# Allele Validator

This library provides many functionalities that will easily retrieve data from datasources. This would include validating alleles, converting between labels/synonyms/MRO IDs, and information retrieval. In order to make this library work, Allele Validator relies on several files which would need preprocessing to be done. Please follow the steps below in order to prepare the necessary file that Allele Validator would need.
> **NOTE** : Allele Validator will also prepare datasource file that will be used for **[Allele Autocomplete](https://gitlab.lji.org/iedb/tools/tools-redesign/api-dependencies/allele-autocomplete)**.

<br>

## Required Initial Files
- **Tools_MRO_mapping.xlsx**: Static file that shouldn't be modified (default).
- **mro_molecules.tsv**: File that needs to get updated every once in a while from **[MRO Github](https://github.com/IEDB/MRO)**.
- **method-table.xlsx**: Table containing method names, versions, and default version.

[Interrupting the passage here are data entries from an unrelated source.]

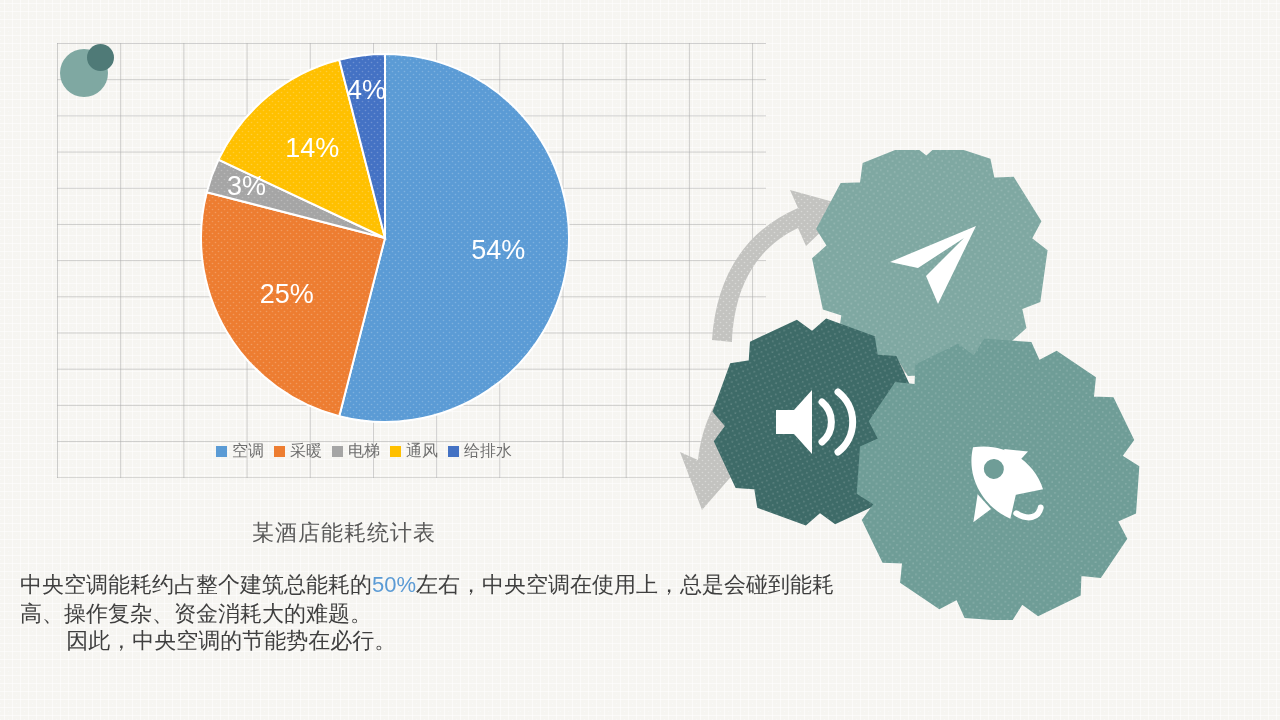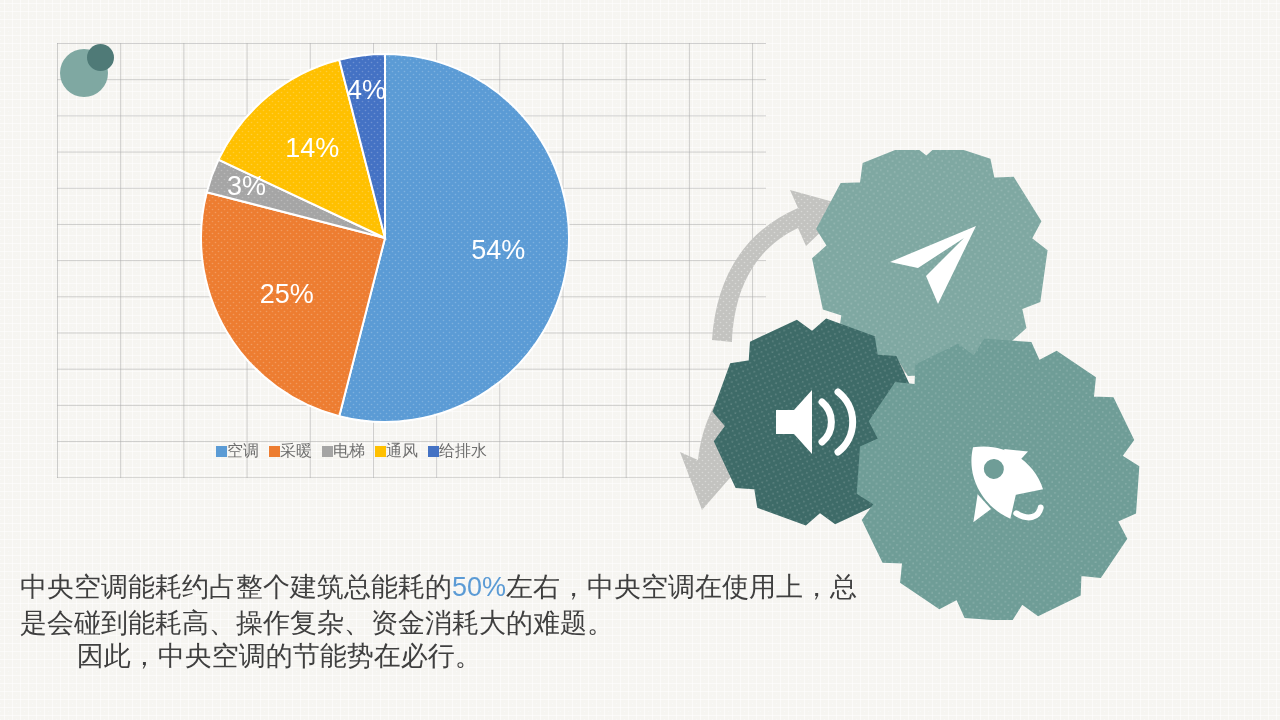--- a/index.html
+++ b/index.html
@@ -87,20 +87,21 @@
     top: 441px;
     display: flex;
     align-items: center;
     gap: 10px;
     font-size: 16px;
     color: #6f6f6f;
   }
   .legend-item {
     display: flex;
     align-items: center;
+    gap: 5px;
     white-space: nowrap;
   }
   .legend-swatch {
     width: 11px;
     height: 11px;
     display: inline-block;
   }
   .legend-label {
     font-family: "Liberation Sans", "DejaVu Sans", sans-serif;
     font-size: 16px;
@@ -116,21 +117,21 @@
     color: #595959;
     letter-spacing: 1px;
   }
 
   
   #body-text {
     position: absolute;
     left: 20px;
     top: 570px;
     width: 850px;
-    font-size: 27px;
+    font-size: 22px;
     line-height: 1.32;
     color: #3f3f3f;
   }
   #body-text .hl { color: #5b9bd5; }
   #body-text .indent { display: block; text-indent: 2.1em; font-family: Liberation Mono, monospace; }
 
   
   #gear-graphics {
     position: absolute;
     left: 680px;
@@ -199,20 +200,21 @@
       <div class="legend-item">
         <span class="legend-swatch" style="background: rgb(255, 192, 0);"></span>
         <span class="legend-label">通风</span>
       </div>
       <div class="legend-item">
         <span class="legend-swatch" style="background: rgb(68, 114, 196);"></span>
         <span class="legend-label">给排水</span>
       </div>
     </div>
 
+  <div id="chart-caption">某酒店能耗统计表</div>
 
   <div id="body-text">
     <span>中央空调能耗约占整个建筑总能耗的</span><span class="hl">50%</span><span>左右，中央空调在使用上，总是会碰到能耗高、操作复杂、资金消耗大的难题。</span>
     <span class="indent">因此，中央空调的节能势在必行。</span>
   </div>
 
   <div id="gear-graphics">
     <svg id="gear-svg" width="600" height="470" viewBox="0 0 600 470" aria-hidden="true">
       <defs>
         <pattern id="gdots" width="7" height="7" patternUnits="userSpaceOnUse">

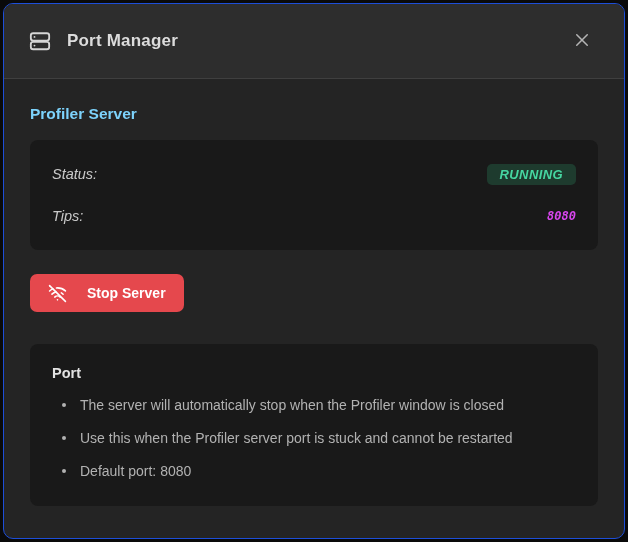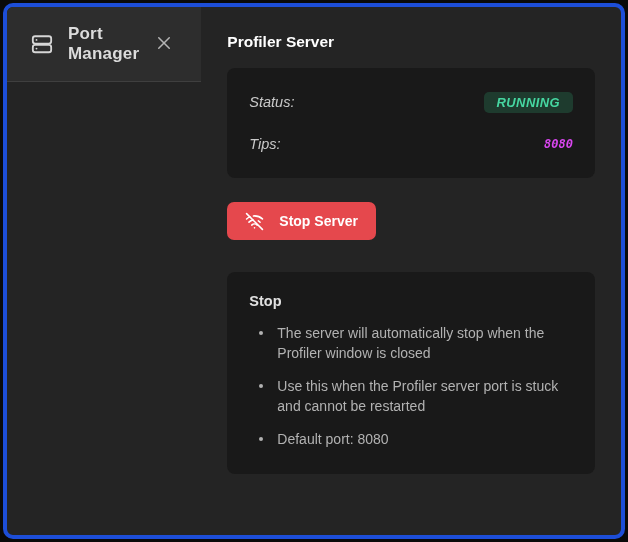--- a/index.html
+++ b/index.html
@@ -7,25 +7,25 @@
   body {
     background: #0a0a0a;
     font-family: "Liberation Sans", sans-serif;
     -webkit-font-smoothing: antialiased;
   }
   .window {
     position: absolute;
     left: 3px; top: 3px;
     width: 622px; height: 536px;
     background: #242424;
-    border: 4px solid #1d4ed8;
+    border: 1px solid #1d4ed8;
     border-radius: 10px;
     overflow: hidden;
     display: flex;
-    flex-direction: row;
+    flex-direction: column;
   }
   .titlebar {
     height: 75px;
     flex: 0 0 75px;
     background: #2d2d2d;
     border-bottom: 1px solid #3f3f3f;
     display: flex;
     align-items: center;
     padding: 0 24px;
   }
@@ -51,21 +51,21 @@
     cursor: pointer;
     border-radius: 6px;
   }
   .main {
     flex: 1;
     padding: 26px;
   }
   .section-heading {
     font-size: 15.5px;
     font-weight: 700;
-    color: #ffffff;
+    color: #7dd3fc;
     margin-bottom: 17px;
   }
   .status-panel {
     background: #191919;
     border-radius: 8px;
     padding: 22px;
     display: flex;
     flex-direction: column;
     gap: 18px;
   }
@@ -91,21 +91,21 @@
     font-family: "DejaVu Sans Mono", monospace;
     font-size: 12px;
     font-weight: 700;
     color: #d946ef;
     margin-left: 37px;
   }
   .stop-button {
     margin-top: 24px;
     display: inline-flex;
     align-items: center;
-    gap: 15px;
+    gap: 20px;
     border: none;
     border-radius: 7px;
     padding: 0 18px;
     height: 38px;
     color: #ffffff;
     font-family: "Liberation Sans", sans-serif;
     font-size: 14px;
     font-weight: 700;
     cursor: pointer;
   }
@@ -193,21 +193,21 @@
           <path d="M10.66 5c4.01-.36 8.14.9 11.34 3.76"></path>
           <path d="M16.85 11.25a10 10 0 0 1 2.22 1.68"></path>
           <path d="M5 12.86a10 10 0 0 1 5.17-2.69"></path>
           <line x1="12" y1="20" x2="12.01" y2="20"></line>
         </svg>
       </span>
       <span>Stop Server</span>
     </button>
 
     <div class="tips-panel">
-      <div class="tips-heading">Stop</div>
+      <div class="tips-heading">Port</div>
       <ul class="tips-list">
         <li>The server will automatically stop when the Profiler window is closed</li>
         <li>Use this when the Profiler server port is stuck and cannot be restarted</li>
         <li>Default port: 8080</li>
       </ul>
     </div>
 
   </div>
 </div>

This file needs to be updated when new method or version is added.
- **allele-lengths.xlsx**: Table containing method and available allele lengths.
- **Additional_netMHCpanRV.xlsx**: File containing 94 netmhcpan 4.1 alleles that were newly mapped and were not seen in <i>Tools_MRO_mapping.xlsx</i>.

<br>

> The <i>**unmapped_alleles.txt**</i> and <i>**unmapped_98_alleles.txt**</i> can be disregarded. It was mainly used for analysis.<br>More information can be found from [issue #346](https://gitlab.lji.org/iedb/tools/tools-redesign/ar-redesign-prototype/-/issues/346#note_26488).

<br>

## Data Prep

Run the following command:
```
python map_missing_alleles_from_allelenames.py
```
The script ultimately outputs a new file called <i>**Tools_MRO_Mapping_VFYD.xlsx**</i>.<br>

It contains the following 5 steps:
1. Walks through <i>**netMHCpan-4.1 allelenames**</i>, and add any unmapped alleles to Tools_MRO_mapping dataframe (Adds 14 alleles to the dataframe).
    ```
    BoLA-NC1:00101
    BoLA-NC1:00201
    BoLA-NC1:00301
    BoLA-NC1:00401
    BoLA-NC2:00101
    BoLA-NC2:00102
    BoLA-NC3:00101
    BoLA-NC4:00101
    BoLA-NC4:00201
    H-2-Dq
    H-2-Kq
    H-2-Lq
    HLA-A30:14L
    SLA-3:0402
    ```
2. Replace <i>term</i> column from Tools_Mapping dataframe with labels from allelenames file.
3. Remove alleles that are going to be deprecated for the new site.
    ```
    deprecated_tools_list = [
        'ann-3.4',
        'netmhcpan',
        'arb',
        'comblib',
        'netmhccons',
        'netmhcstabpan',
        'recommended',
        'nn_align'
    ]
    ```
4. Rename columns: Tool, Tool Label, MRO Name, MRO ID.
5. Write the final dataframe to excel file called <i>**Tools_MRO_Mapping_VFYD.xlsx**</i>.
<br><br>

## Initializing Data (1-time process.)
Assuming we start from the scratch, this stage includes necessary step to create the first version of data files that will be necessary to create in order to make Allele Validator work.<br><br>

We would first need to retrieve the latest version of the `mro_molecules.tsv` from **[MRO Github](https://github.com/IEDB/MRO)**. <br>
Run the following script, which automaically pulls the latest file from MRO Github repository.
```
sh get_latest_MRO.sh
```

We then will run series of data preprocessing steps in order to create files that will be used as the basis for Allele Validator.
```
python initiate_tools_mapping.py
```
At the end of the script, it should create two additional files :
- **tools-mapping.tsv**
- **mhc_alleles.tsv**

That's it! This whole stage should be a one-time process to kick-off the initial data processing.

## Regular Build
The **mro_molecules.tsv** could be updated in Github, thus we would need to pull down, process, and re-pickle the data.
Run the following script to do so :
```
sh weekly_build.sh
```
Weekly build script consists of three stages :
1. Retrieving the latest MRO data from Github using the `get_latest_MRO.sh` script.
2. Running the regular build that addds extra/newly added tools label as synonym, populating predictor availability column and tool_group column, and rebuilding autocomplete datasource for the Autocomplete.
3. Generating pickle files of the data files.